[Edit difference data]
BEGIN
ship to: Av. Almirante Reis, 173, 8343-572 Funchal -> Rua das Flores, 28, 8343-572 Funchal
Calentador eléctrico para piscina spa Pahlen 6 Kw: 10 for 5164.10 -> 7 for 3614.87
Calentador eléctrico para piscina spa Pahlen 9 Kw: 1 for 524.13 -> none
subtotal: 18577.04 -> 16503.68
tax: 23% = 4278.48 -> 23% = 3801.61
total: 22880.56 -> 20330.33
END
**WHAT THE TASK ASKS:**
Count each line above with "piscina"; write only the number.

**TASK OUTPUT:**
2